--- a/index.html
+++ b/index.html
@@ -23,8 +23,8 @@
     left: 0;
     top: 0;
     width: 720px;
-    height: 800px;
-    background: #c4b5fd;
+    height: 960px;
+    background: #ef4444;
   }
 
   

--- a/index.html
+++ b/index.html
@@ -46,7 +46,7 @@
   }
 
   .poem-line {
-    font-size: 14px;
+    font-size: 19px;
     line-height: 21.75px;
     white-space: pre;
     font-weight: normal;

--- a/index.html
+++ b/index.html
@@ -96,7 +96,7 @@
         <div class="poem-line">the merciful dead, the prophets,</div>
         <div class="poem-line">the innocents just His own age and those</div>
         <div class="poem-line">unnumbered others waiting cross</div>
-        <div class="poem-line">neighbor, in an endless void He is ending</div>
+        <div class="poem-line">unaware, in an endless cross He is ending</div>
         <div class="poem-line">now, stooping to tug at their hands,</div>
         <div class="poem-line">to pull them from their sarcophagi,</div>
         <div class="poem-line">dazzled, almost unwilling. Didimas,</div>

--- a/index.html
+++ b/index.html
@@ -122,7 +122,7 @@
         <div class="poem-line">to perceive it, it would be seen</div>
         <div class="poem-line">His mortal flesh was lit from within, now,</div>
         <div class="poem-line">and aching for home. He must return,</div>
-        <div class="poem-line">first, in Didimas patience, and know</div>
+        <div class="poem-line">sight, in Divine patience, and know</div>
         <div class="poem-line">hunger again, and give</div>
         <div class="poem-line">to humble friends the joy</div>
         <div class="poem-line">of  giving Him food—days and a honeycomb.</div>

========

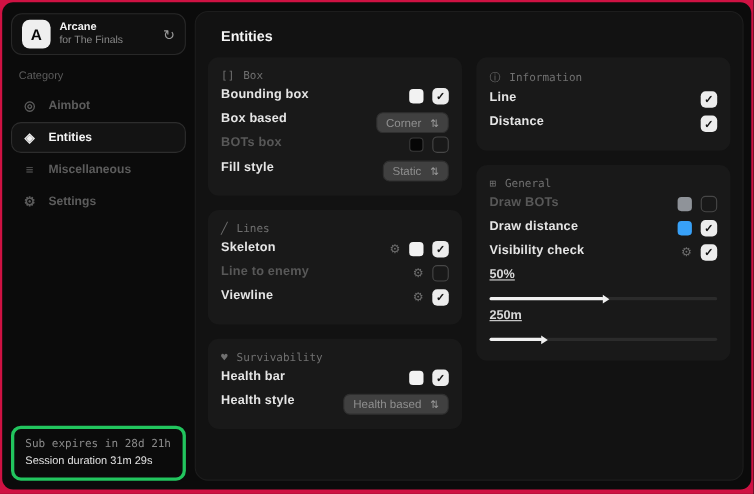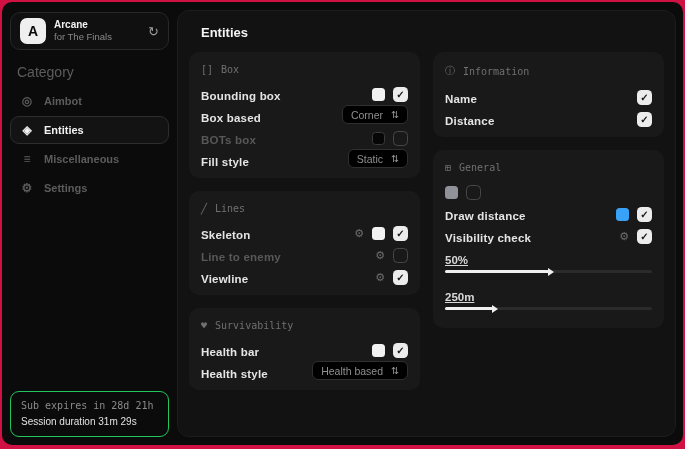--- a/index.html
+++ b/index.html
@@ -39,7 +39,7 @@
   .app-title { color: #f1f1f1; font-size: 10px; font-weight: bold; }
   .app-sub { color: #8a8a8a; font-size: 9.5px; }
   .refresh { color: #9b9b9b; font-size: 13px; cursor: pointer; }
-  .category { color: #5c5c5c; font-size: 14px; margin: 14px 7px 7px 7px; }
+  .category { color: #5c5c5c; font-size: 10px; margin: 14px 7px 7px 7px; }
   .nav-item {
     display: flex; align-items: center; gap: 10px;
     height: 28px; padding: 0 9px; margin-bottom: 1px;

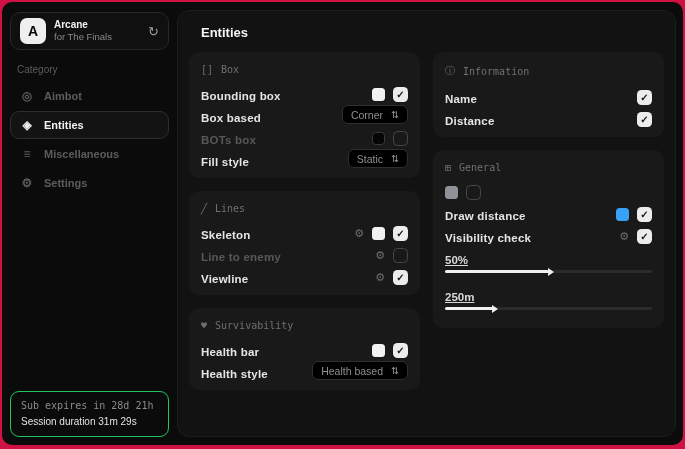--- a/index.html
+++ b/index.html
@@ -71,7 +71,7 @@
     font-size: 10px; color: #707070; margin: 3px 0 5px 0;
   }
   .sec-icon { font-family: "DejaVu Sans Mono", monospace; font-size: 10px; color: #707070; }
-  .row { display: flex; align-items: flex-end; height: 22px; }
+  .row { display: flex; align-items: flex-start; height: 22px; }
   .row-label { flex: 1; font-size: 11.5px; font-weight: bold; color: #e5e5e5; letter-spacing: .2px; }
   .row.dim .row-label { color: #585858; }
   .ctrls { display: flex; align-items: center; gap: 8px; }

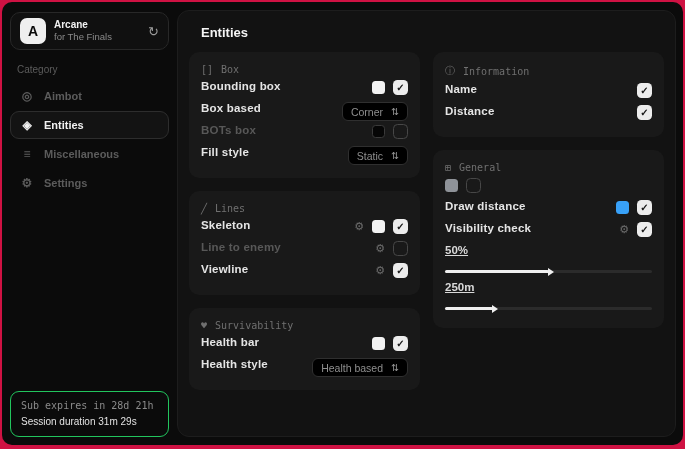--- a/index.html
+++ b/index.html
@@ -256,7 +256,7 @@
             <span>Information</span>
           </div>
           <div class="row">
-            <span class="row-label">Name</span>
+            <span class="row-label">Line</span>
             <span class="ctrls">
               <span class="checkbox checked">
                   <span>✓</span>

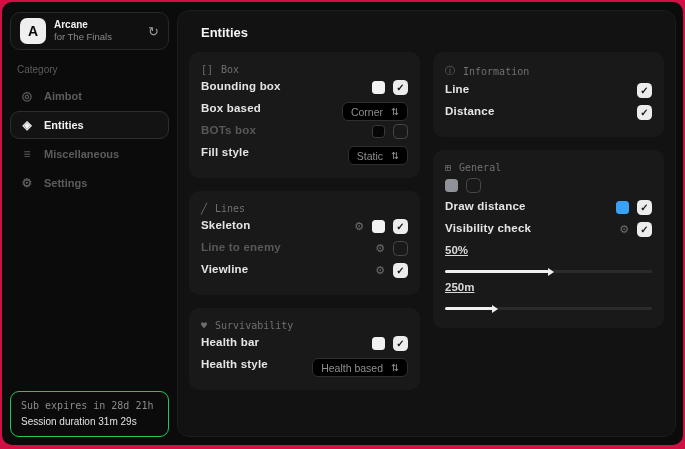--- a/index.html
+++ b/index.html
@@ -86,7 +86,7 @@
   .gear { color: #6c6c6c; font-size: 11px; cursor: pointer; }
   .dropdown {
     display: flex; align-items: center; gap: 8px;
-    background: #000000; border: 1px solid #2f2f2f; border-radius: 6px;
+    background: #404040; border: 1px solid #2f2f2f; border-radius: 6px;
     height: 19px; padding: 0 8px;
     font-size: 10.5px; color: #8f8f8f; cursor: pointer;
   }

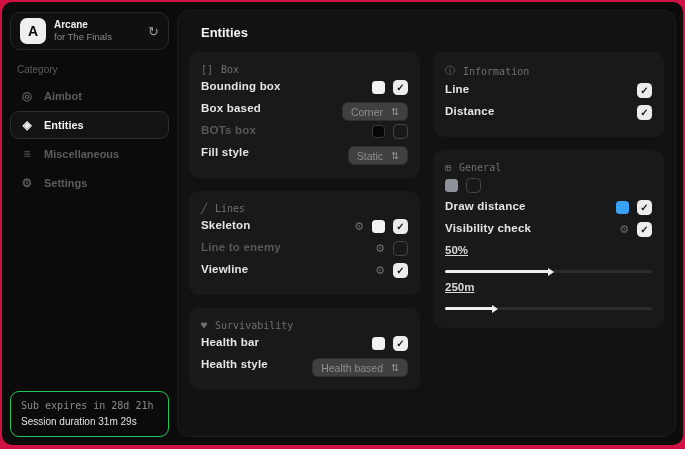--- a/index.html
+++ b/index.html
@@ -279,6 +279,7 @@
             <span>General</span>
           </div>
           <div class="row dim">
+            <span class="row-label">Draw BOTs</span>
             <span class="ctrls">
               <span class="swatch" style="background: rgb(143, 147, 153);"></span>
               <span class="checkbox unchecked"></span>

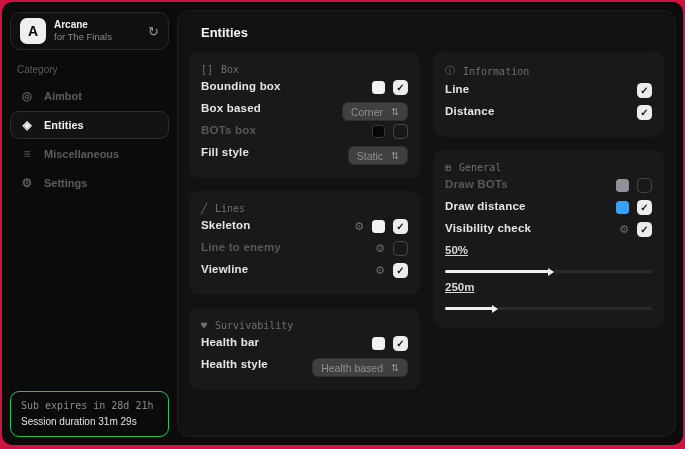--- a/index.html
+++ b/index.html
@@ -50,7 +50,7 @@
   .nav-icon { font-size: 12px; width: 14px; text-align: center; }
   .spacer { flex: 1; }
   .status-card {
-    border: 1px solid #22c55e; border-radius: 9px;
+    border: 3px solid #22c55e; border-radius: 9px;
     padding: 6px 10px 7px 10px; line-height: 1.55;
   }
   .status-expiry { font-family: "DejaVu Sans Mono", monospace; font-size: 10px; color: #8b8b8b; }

========

- Your objective: Show each line from the material above where the string "items" can be found.

- Solved problem:
     display: flex; align-items: center; gap: 10px;
-  .row { display: flex; align-items: flex-end; height: 22px; }
+  .row { display: flex; align-items: flex-start; height: 22px; }
   .ctrls { display: flex; align-items: center; gap: 8px; }
     display: flex; align-items: center; gap: 8px;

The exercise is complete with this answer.